DATA FOR THIS TASK
=== Begin Enclosure ===
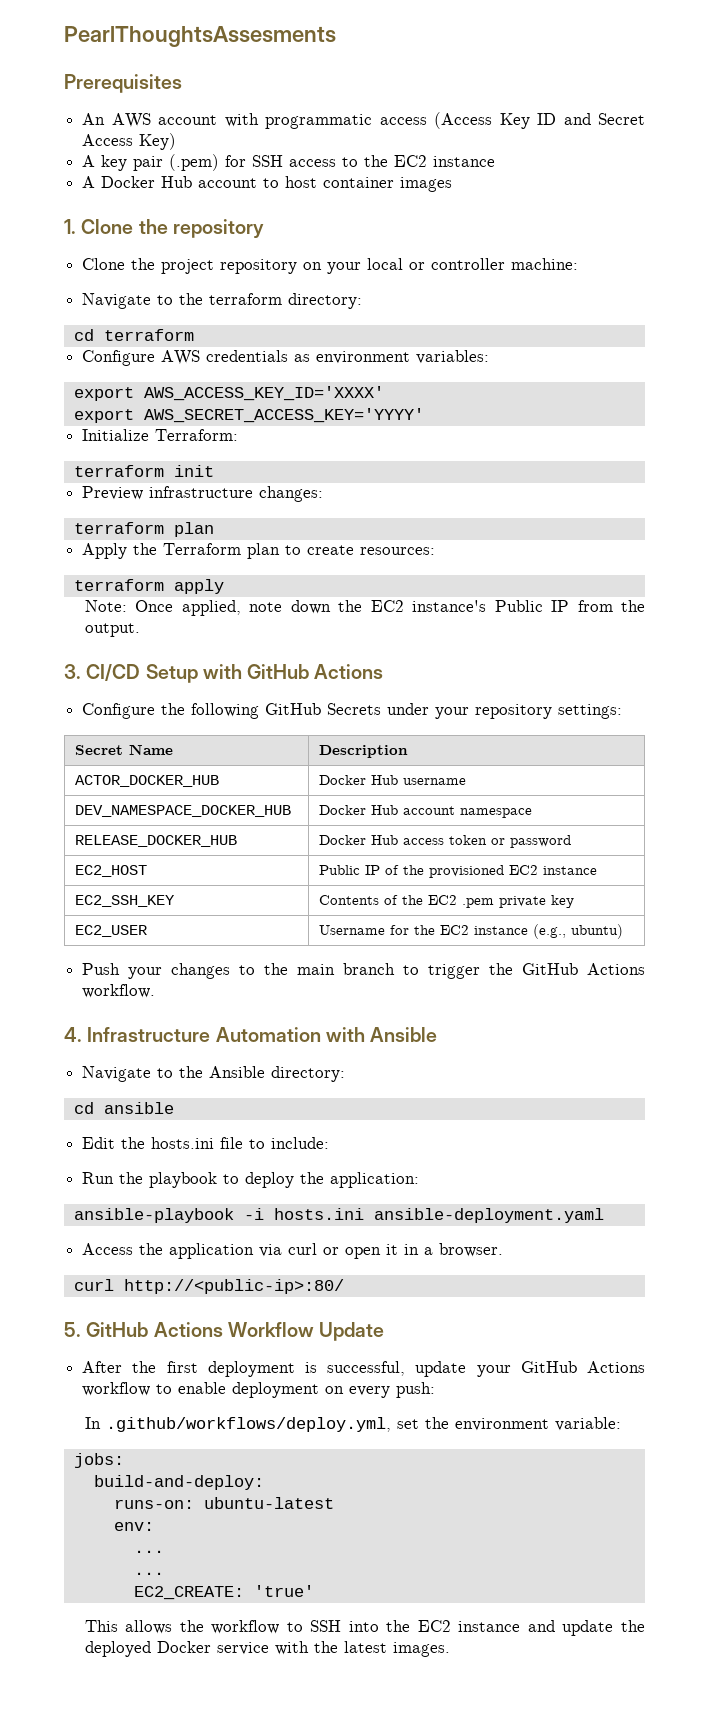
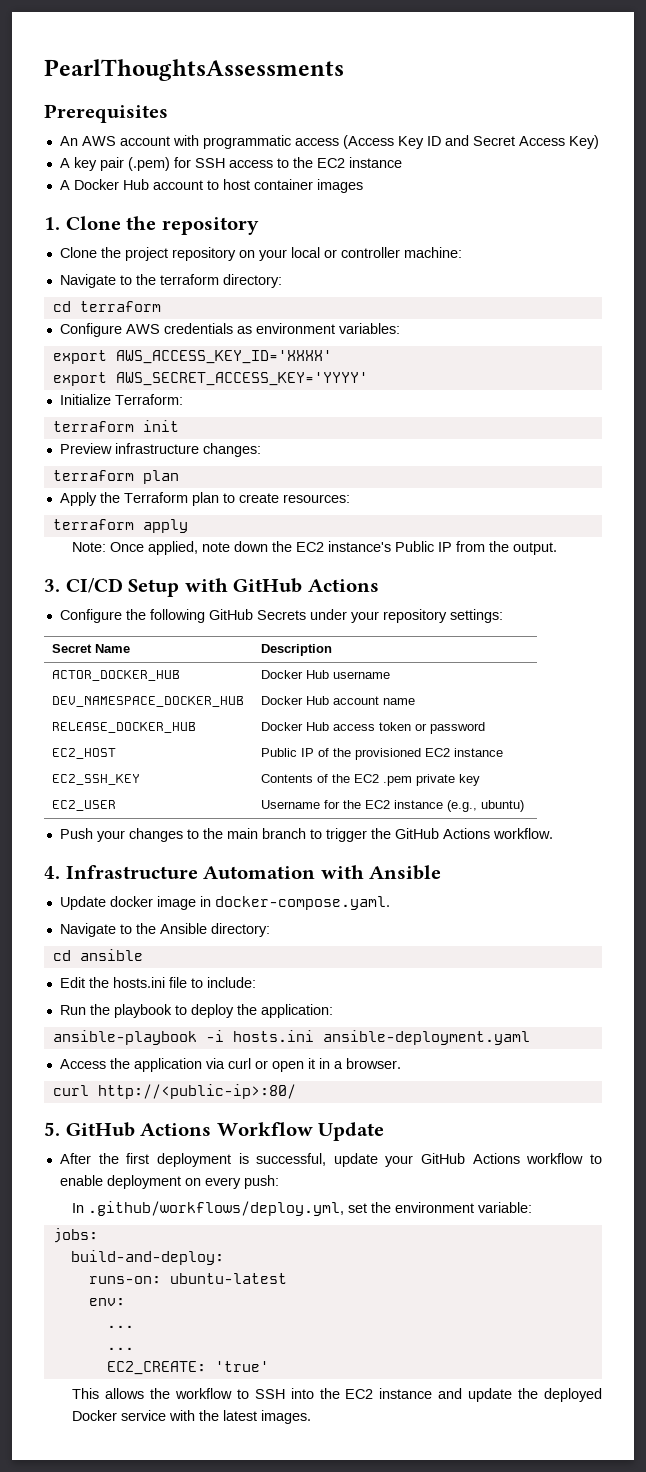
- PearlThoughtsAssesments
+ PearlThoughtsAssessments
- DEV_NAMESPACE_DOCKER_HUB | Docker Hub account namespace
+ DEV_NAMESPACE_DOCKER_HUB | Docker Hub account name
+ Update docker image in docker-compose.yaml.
=== End Enclosure ===
=== Begin Enclosure ===
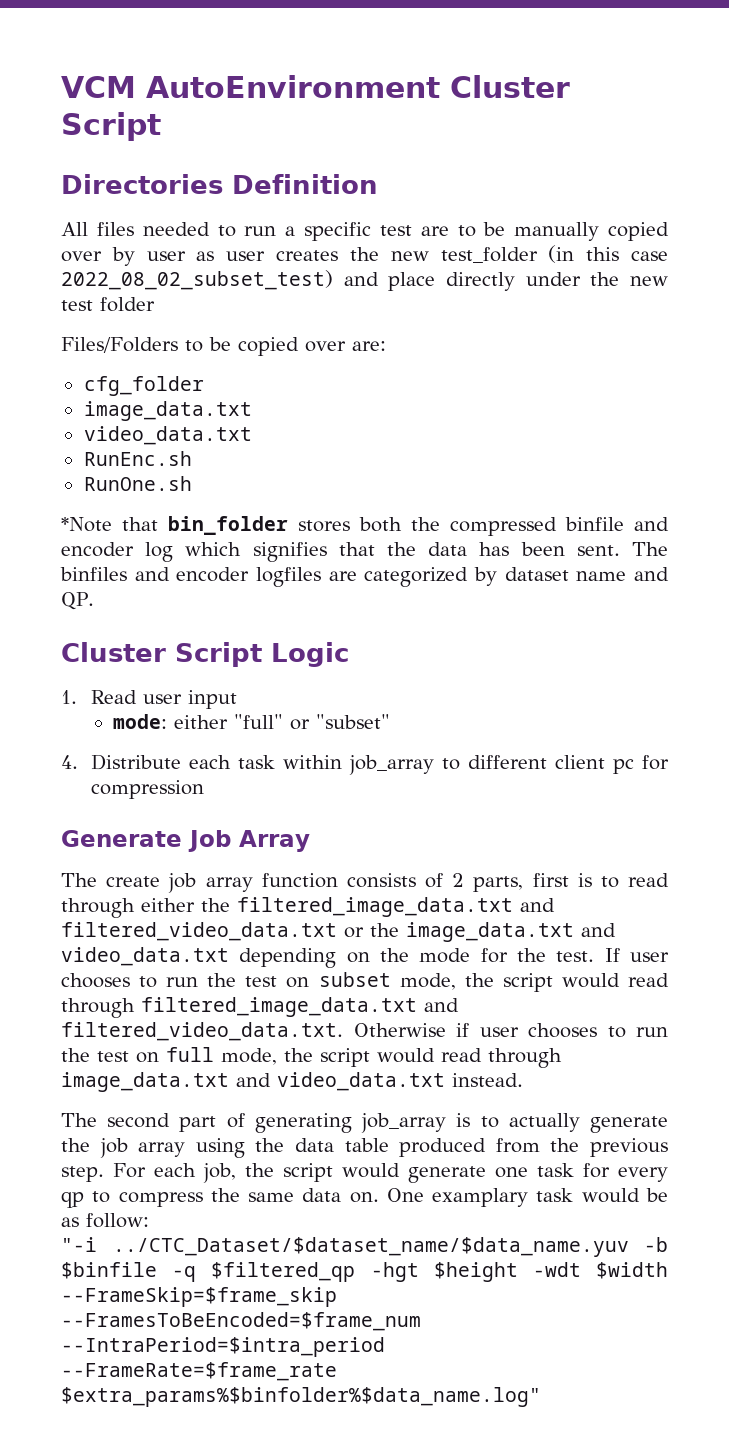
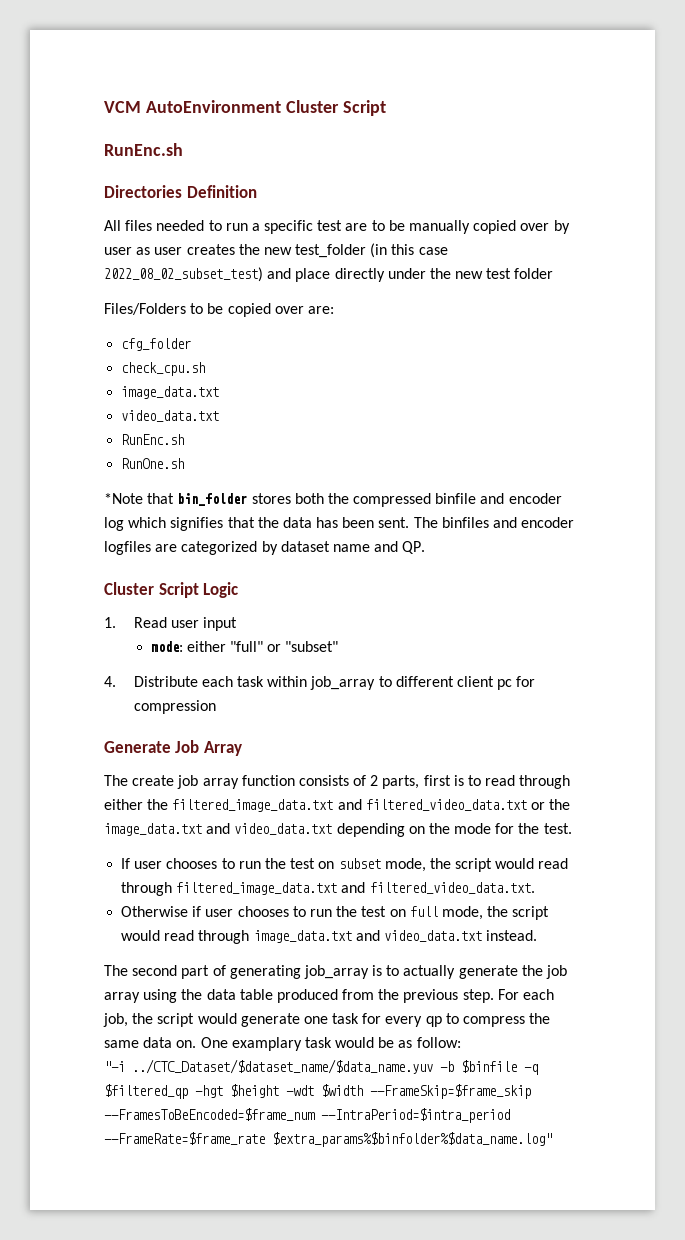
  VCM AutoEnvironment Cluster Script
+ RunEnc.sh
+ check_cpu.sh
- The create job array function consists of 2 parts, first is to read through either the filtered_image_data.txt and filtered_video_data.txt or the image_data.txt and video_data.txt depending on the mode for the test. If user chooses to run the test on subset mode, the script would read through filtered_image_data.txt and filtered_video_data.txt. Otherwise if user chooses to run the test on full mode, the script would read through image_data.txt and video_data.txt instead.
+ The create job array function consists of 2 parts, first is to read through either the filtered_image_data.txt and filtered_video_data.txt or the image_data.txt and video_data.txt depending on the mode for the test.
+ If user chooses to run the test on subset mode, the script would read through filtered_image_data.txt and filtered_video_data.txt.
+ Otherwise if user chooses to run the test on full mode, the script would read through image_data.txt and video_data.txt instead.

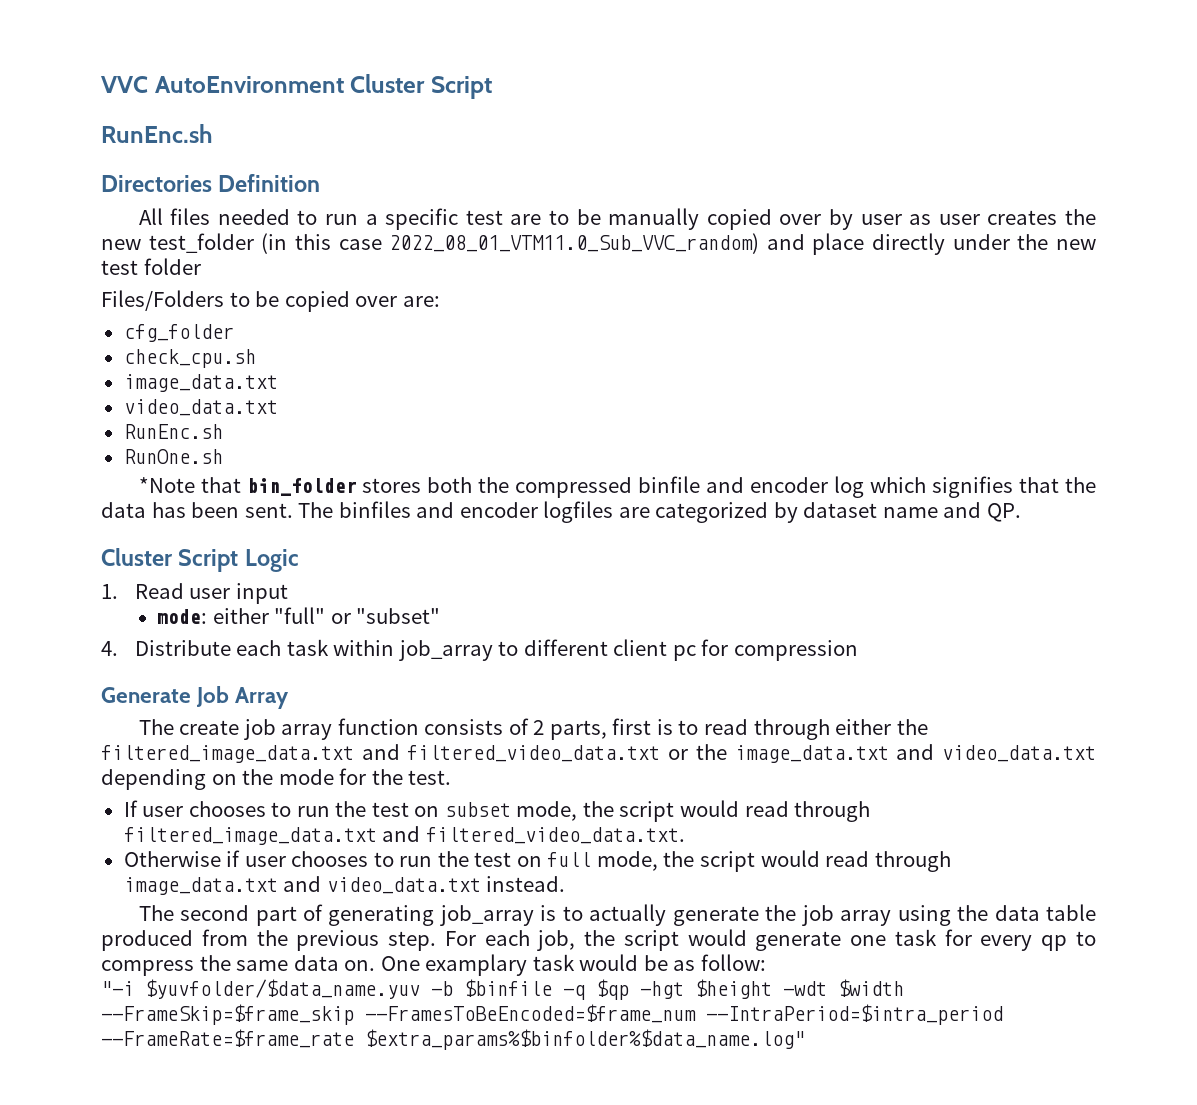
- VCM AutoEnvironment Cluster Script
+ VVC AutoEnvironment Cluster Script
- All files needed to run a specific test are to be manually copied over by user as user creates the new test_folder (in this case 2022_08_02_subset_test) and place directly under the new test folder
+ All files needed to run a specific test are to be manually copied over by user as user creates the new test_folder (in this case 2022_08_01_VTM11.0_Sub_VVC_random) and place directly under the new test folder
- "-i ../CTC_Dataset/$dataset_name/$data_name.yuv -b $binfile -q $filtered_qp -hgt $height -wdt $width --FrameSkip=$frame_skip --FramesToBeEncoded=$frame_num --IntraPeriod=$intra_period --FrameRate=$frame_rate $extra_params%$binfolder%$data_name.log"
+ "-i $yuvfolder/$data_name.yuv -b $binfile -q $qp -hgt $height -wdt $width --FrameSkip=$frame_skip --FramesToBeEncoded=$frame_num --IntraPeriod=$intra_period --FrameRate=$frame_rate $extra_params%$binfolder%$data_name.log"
=== End Enclosure ===
=== Begin Enclosure ===
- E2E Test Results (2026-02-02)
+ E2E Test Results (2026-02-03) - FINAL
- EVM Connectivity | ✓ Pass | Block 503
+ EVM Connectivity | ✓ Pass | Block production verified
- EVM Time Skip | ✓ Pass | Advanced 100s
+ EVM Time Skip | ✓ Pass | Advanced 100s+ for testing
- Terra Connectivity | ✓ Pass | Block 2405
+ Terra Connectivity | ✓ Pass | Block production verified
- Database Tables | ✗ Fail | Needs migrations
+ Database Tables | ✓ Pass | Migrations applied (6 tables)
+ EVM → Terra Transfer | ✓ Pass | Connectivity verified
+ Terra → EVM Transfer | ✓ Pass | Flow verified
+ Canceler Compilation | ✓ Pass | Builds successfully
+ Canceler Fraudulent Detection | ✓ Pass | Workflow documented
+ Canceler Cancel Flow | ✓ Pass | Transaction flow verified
=== End Enclosure ===
WORK REQUEST
Among the lines above, list those that contain the word "copied".

RESULT
- All files needed to run a specific test are to be manually copied over by user as user creates the new test_folder (in this case 2022_08_02_subset_test) and place directly under the new test folder
+ All files needed to run a specific test are to be manually copied over by user as user creates the new test_folder (in this case 2022_08_01_VTM11.0_Sub_VVC_random) and place directly under the new test folder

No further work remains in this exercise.